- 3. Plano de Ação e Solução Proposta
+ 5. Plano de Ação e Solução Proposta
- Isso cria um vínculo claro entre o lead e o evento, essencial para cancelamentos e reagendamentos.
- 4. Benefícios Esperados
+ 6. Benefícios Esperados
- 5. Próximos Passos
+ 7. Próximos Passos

---

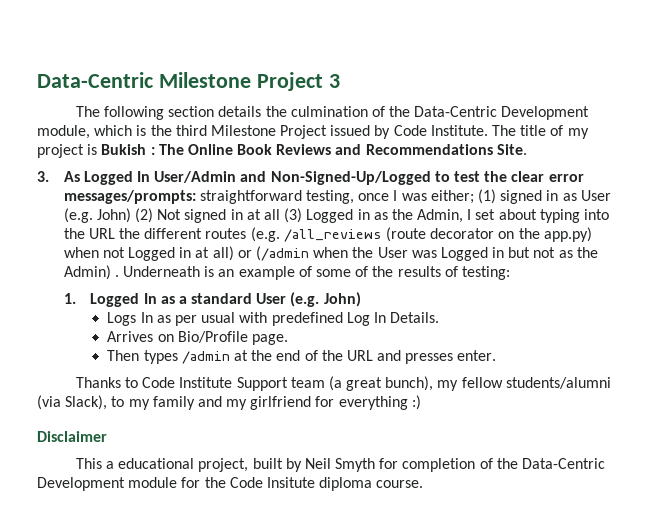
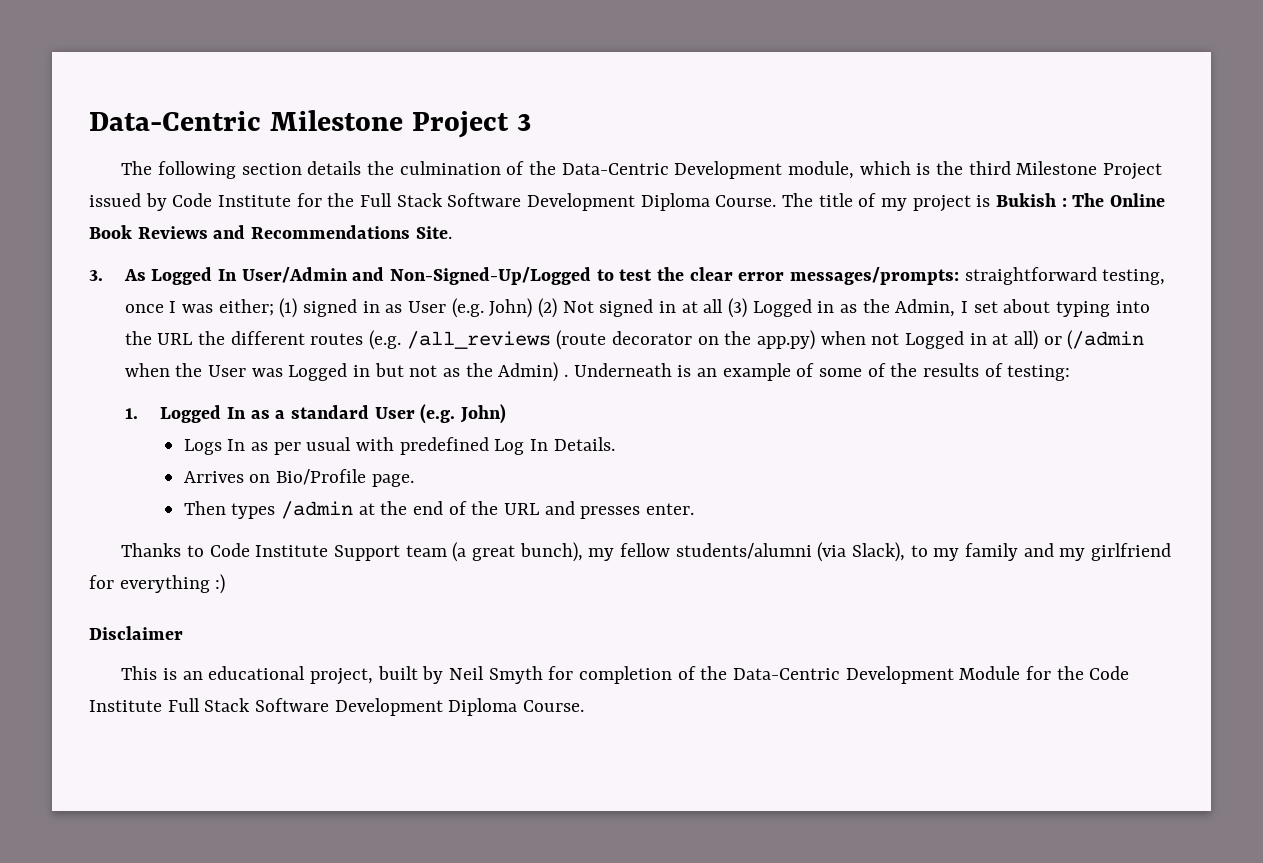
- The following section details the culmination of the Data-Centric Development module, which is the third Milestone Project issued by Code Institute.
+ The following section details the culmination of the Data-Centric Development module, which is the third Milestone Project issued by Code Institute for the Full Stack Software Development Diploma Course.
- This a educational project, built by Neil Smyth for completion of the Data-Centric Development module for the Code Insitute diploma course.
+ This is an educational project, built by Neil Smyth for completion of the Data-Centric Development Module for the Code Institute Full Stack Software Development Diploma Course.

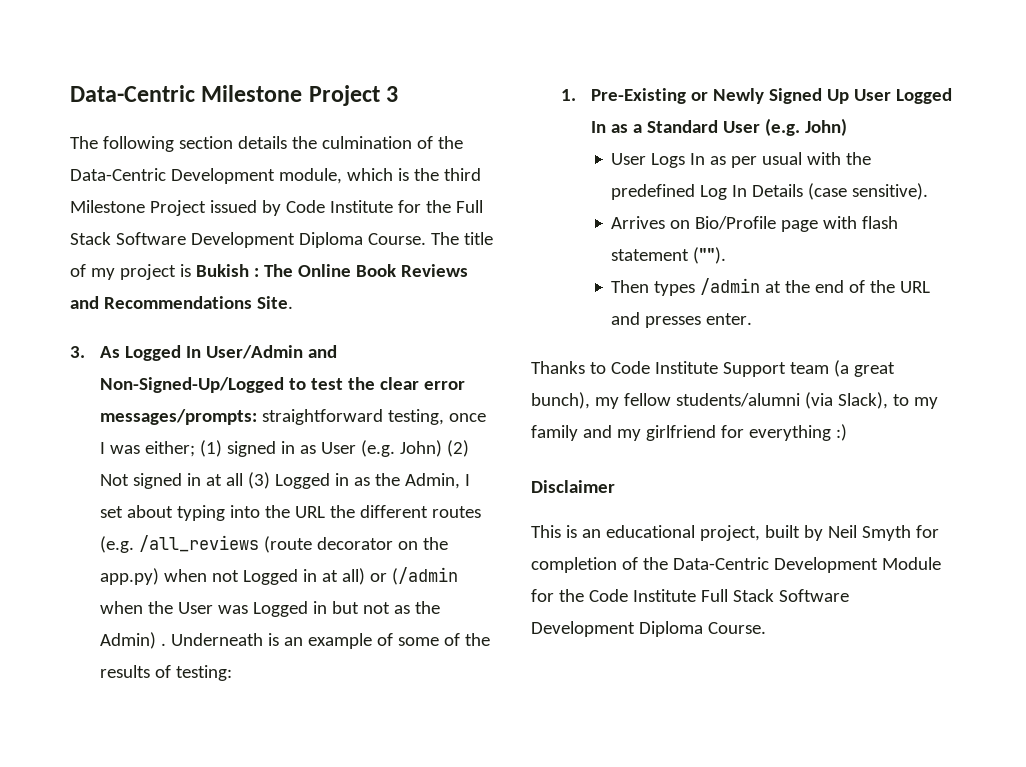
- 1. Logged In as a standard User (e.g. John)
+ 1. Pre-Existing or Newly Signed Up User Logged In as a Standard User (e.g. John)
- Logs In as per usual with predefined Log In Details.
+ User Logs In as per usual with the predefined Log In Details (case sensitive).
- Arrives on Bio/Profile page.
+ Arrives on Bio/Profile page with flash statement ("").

--

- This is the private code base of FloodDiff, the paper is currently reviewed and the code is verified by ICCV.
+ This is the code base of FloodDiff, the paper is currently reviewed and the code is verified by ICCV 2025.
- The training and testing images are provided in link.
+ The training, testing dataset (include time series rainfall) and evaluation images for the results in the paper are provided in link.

Action item >>
Restate word for word only the lines above from the line containing "- Isso cria" to the line containing "7. Próximos Passos", both of them included.

Solution for this task >>
- Isso cria um vínculo claro entre o lead e o evento, essencial para cancelamentos e reagendamentos.
- 4. Benefícios Esperados
+ 6. Benefícios Esperados
- 5. Próximos Passos
+ 7. Próximos Passos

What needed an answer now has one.